──────── EXERCISE DATA
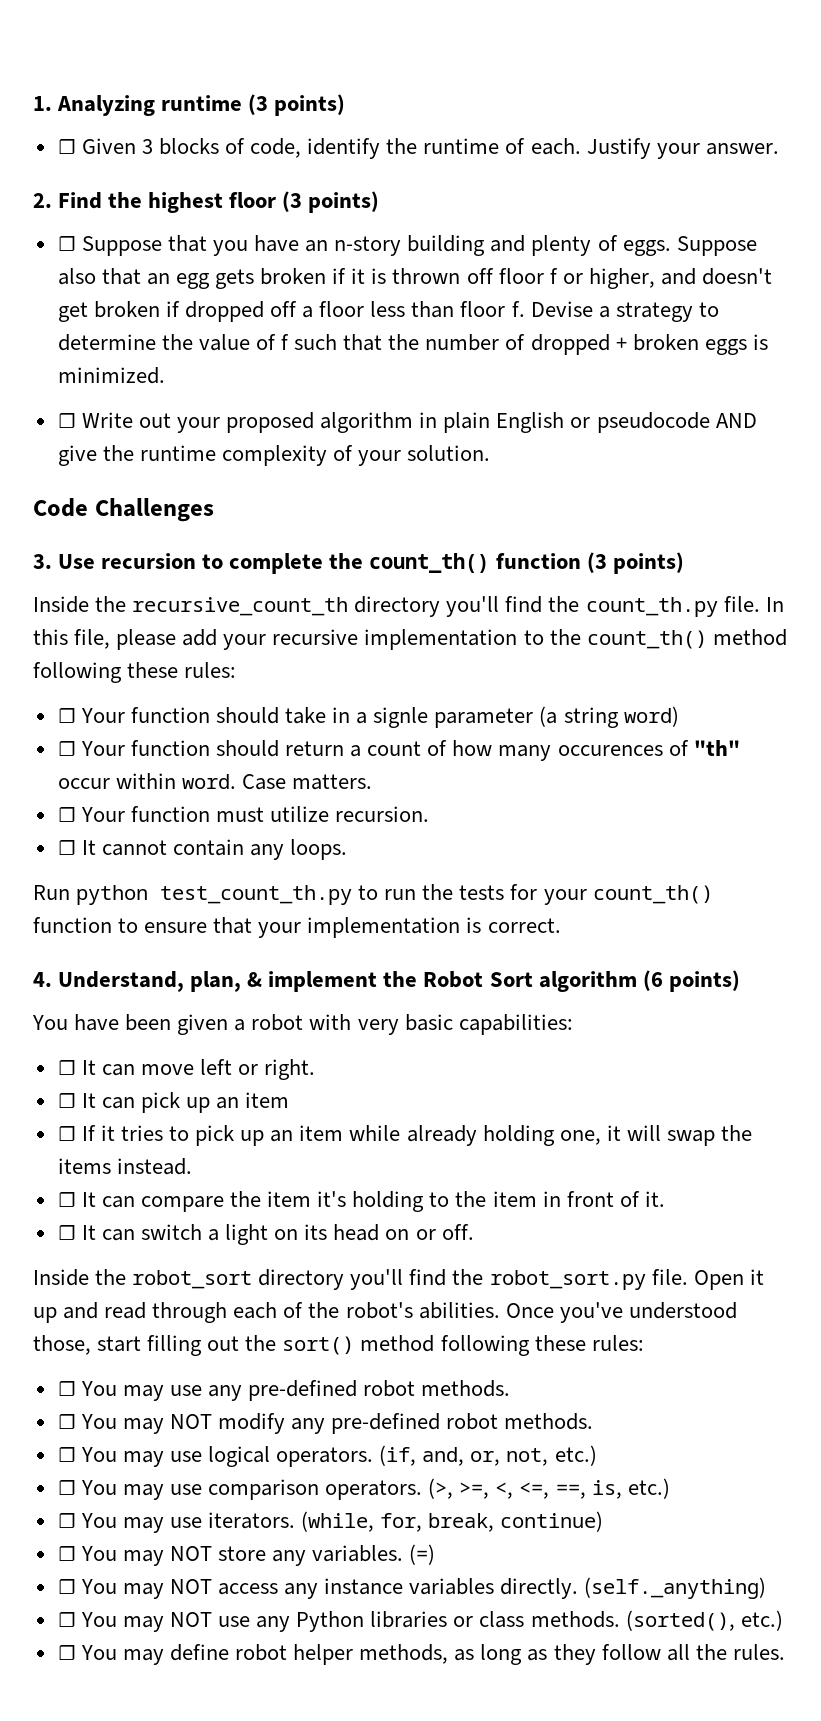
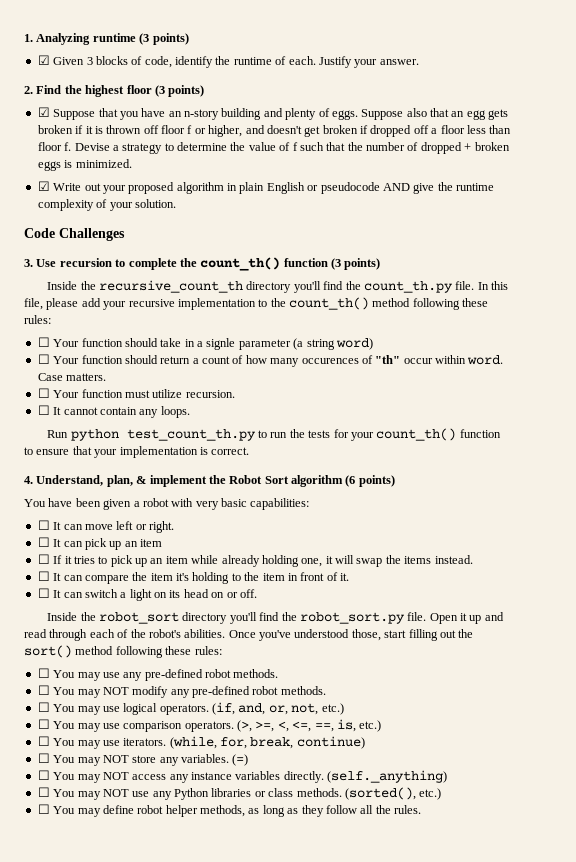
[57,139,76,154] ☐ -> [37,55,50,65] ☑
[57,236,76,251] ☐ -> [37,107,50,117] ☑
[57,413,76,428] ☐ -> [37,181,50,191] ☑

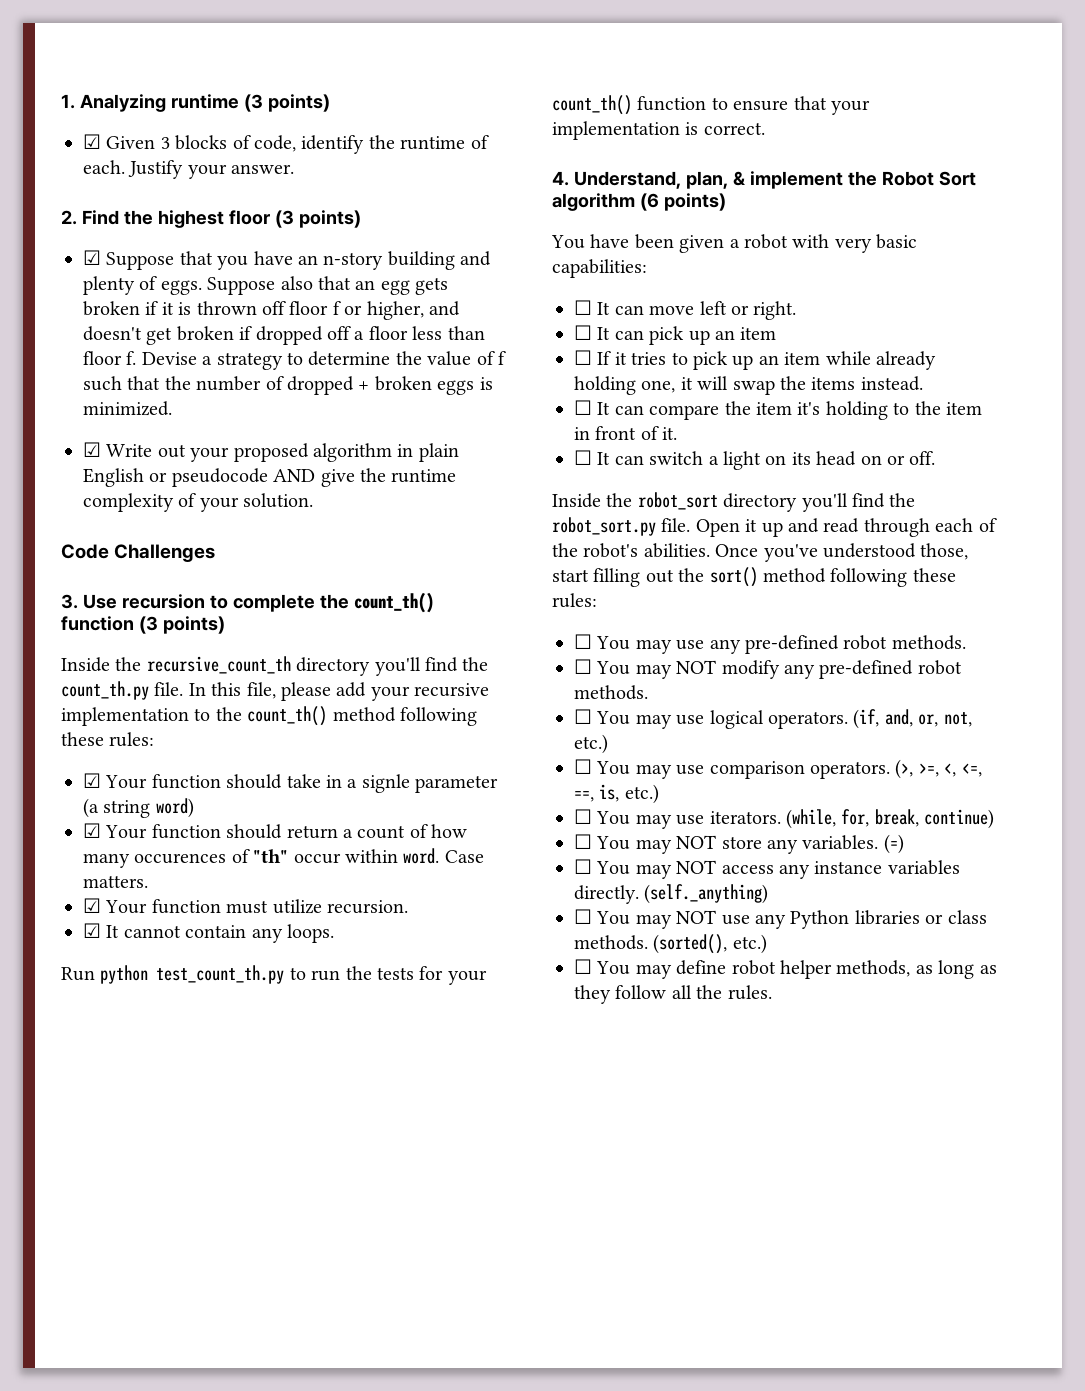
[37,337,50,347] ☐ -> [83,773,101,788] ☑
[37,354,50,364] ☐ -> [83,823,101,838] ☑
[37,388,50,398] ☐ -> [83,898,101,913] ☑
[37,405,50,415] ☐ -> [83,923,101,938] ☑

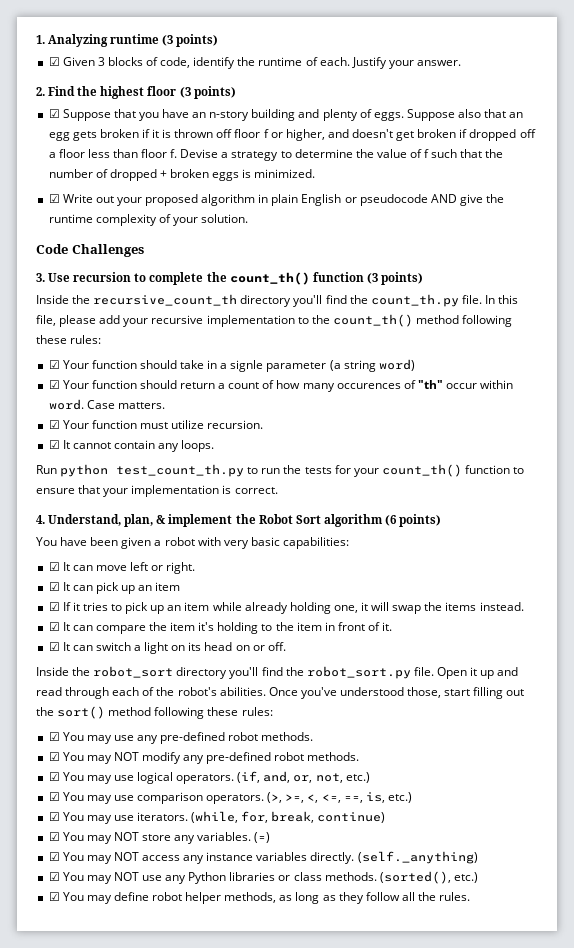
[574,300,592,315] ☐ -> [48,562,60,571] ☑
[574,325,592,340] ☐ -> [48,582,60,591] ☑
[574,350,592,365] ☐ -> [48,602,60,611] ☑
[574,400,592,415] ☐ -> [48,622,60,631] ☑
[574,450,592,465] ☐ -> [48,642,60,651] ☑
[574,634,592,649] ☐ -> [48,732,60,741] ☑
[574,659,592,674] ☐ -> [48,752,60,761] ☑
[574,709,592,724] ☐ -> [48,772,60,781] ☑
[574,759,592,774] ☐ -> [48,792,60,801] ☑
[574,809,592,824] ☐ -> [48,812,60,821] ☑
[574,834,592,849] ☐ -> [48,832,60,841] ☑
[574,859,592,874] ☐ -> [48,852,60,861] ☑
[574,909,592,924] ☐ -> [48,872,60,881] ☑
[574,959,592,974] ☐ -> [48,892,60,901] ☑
────────────────
**TASK**:
Where a picture appears in the data, omit it; restate the rest word for word.

**FINAL ANSWER**:
[57,139,76,154] ☐ -> [37,55,50,65] ☑
[57,236,76,251] ☐ -> [37,107,50,117] ☑
[57,413,76,428] ☐ -> [37,181,50,191] ☑

[37,337,50,347] ☐ -> [83,773,101,788] ☑
[37,354,50,364] ☐ -> [83,823,101,838] ☑
[37,388,50,398] ☐ -> [83,898,101,913] ☑
[37,405,50,415] ☐ -> [83,923,101,938] ☑

[574,300,592,315] ☐ -> [48,562,60,571] ☑
[574,325,592,340] ☐ -> [48,582,60,591] ☑
[574,350,592,365] ☐ -> [48,602,60,611] ☑
[574,400,592,415] ☐ -> [48,622,60,631] ☑
[574,450,592,465] ☐ -> [48,642,60,651] ☑
[574,634,592,649] ☐ -> [48,732,60,741] ☑
[574,659,592,674] ☐ -> [48,752,60,761] ☑
[574,709,592,724] ☐ -> [48,772,60,781] ☑
[574,759,592,774] ☐ -> [48,792,60,801] ☑
[574,809,592,824] ☐ -> [48,812,60,821] ☑
[574,834,592,849] ☐ -> [48,832,60,841] ☑
[574,859,592,874] ☐ -> [48,852,60,861] ☑
[574,909,592,924] ☐ -> [48,872,60,881] ☑
[574,959,592,974] ☐ -> [48,892,60,901] ☑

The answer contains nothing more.